Pucci and Tucci

Following the recent post on this weblog concerning the unsuccessful attempt of the owner of the EMILIO PUCCI word mark for women's clothes to prevent the registration in the UK of a figurative mark PUCCI for pets' cosmetics and accessories (see here), the IPKat has heard from his learned Iberian friend Juan Rubio who writes:
"This is funny: there is a fight in the United Kingdom between Emilio Pucci and Pucci for pets' products. In Spain however the biggest department store chain - El Corte Inglés, with a turnover of more than 6,000 million euros a year - has its own trade mark for clothes. This mark, remarkably, is Emidio Tucci (see website here)".

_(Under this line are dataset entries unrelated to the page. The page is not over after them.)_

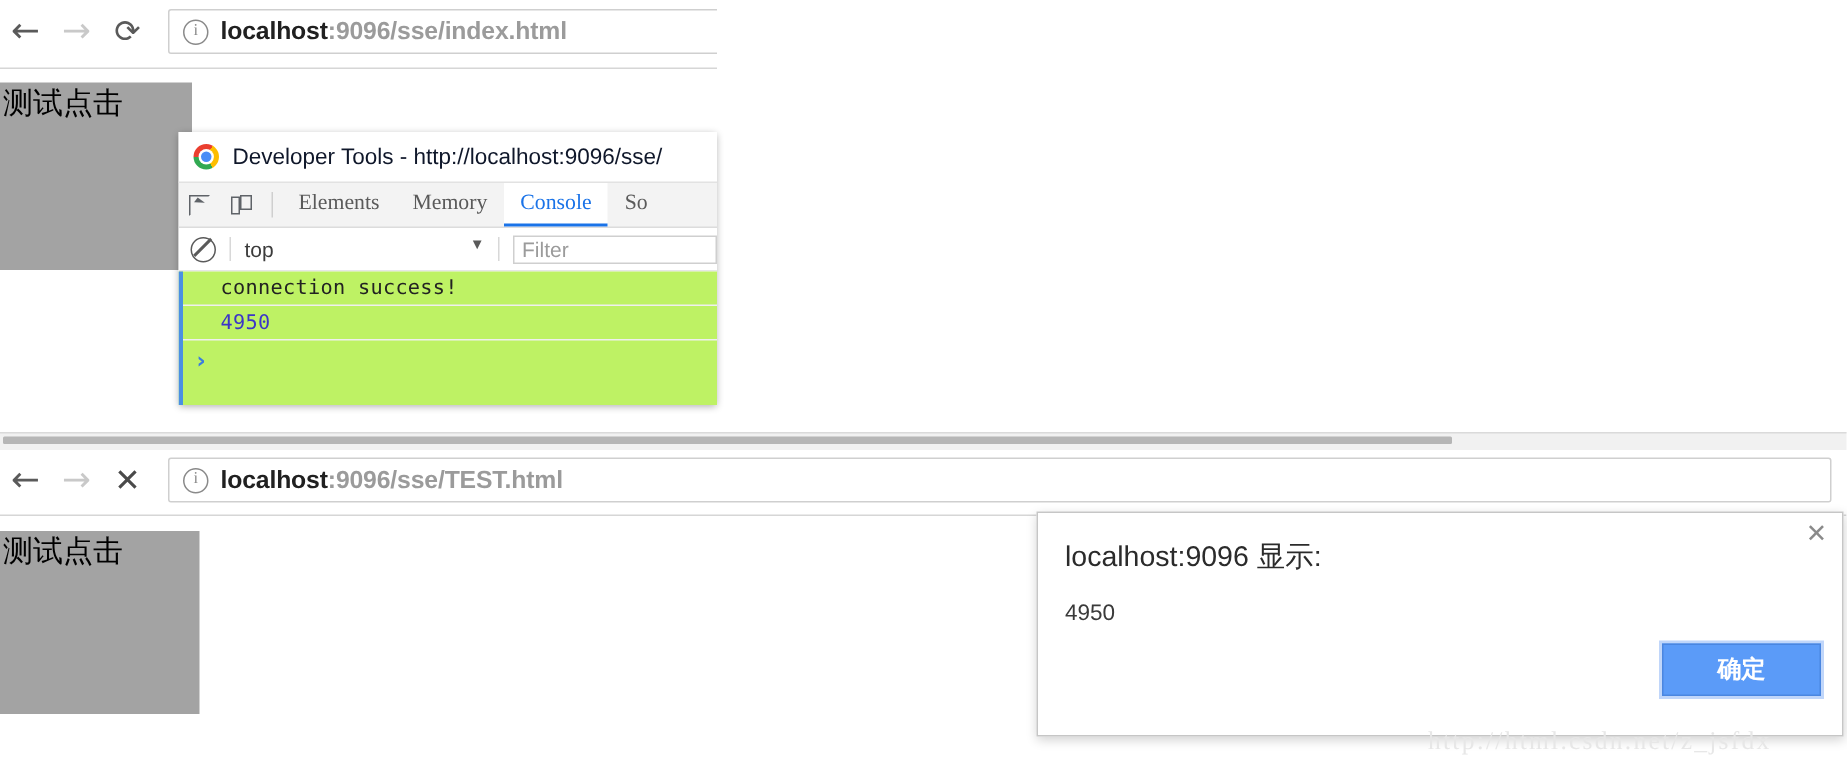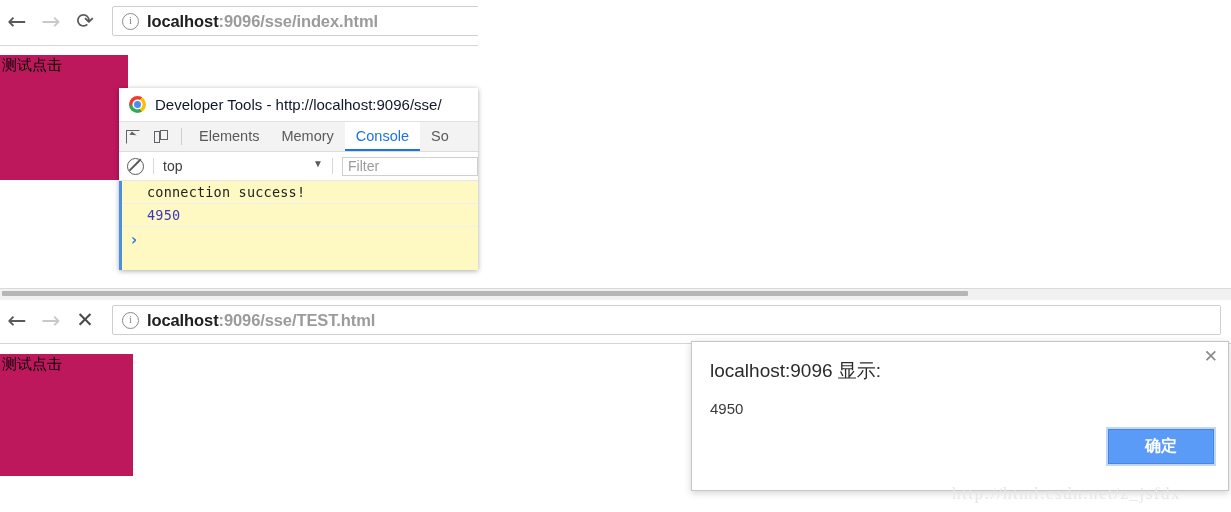--- a/index.html
+++ b/index.html
@@ -91,22 +91,22 @@
   .toolbar-underline {
     position: absolute;
     left: 0;
     height: 1px;
     background: #d6d6d6;
   }
 
   
   .orange-box {
     position: absolute;
-    background: #be185d;
-    font-size: 15px;
+    background: #a3a3a3;
+    font-size: 20px;
     color: #000;
     font-family: "DejaVu Sans", sans-serif;
     line-height: 1.15;
     padding: 2px 0 0 2px;
     box-sizing: border-box;
   }
 
   
   .devtools {
     position: absolute;
@@ -219,21 +219,21 @@
   .dt-tab {
     display: flex;
     align-items: center;
     padding: 0 11px;
     font-size: 14.5px;
     color: #5a5a5a;
     white-space: nowrap;
     border-bottom: 2px solid transparent;
     box-sizing: border-box;
     flex: 0 0 auto;
-    font-family: Liberation Sans, sans-serif;
+    font-family: Liberation Serif, serif;
   }
   .dt-tab.active {
     color: #1a73e8;
     border-bottom-color: #1a73e8;
     background: #ffffff;
   }
 
   .dt-filterbar {
     height: 29px;
     display: flex;
@@ -289,21 +289,21 @@
     color: #9b9b9b;
     padding: 0 5px;
     display: flex;
     align-items: center;
     box-sizing: border-box;
     min-width: 0;
     font-family: "Liberation Sans", sans-serif;
   }
 
   .console-body {
-    background: #fef9c3;
+    background: #bef264;
     border-left: 3px solid #4a90e2;
     box-sizing: border-box;
   }
   .console-row {
     border-bottom: 1px solid #efefef;
     padding: 3px 0 3px 25px;
     font-size: 13.5px;
     font-family: "DejaVu Sans Mono", monospace;
     color: #222;
     letter-spacing: 0.2px;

The IPKat has checked it out and this does indeed seem to be the case. This does not surprise him: he recalls that the Spanish company came off second-best in a scrap against its Florentine foe in Case T-8/03 El Corte Inglés v OHIM, in which it failed to block the registration of Pucci's signature mark as a Community trade mark (see earlier post here).

Merpel's dying to know all about Emilio and Emidio. Do (or did) they really exist? Did they both write their names like that, or were the signatures the handiwork of an artschool graduate? And why couldn't they have worked together, instead of working so hard to enrich the legal profession and confuse the public?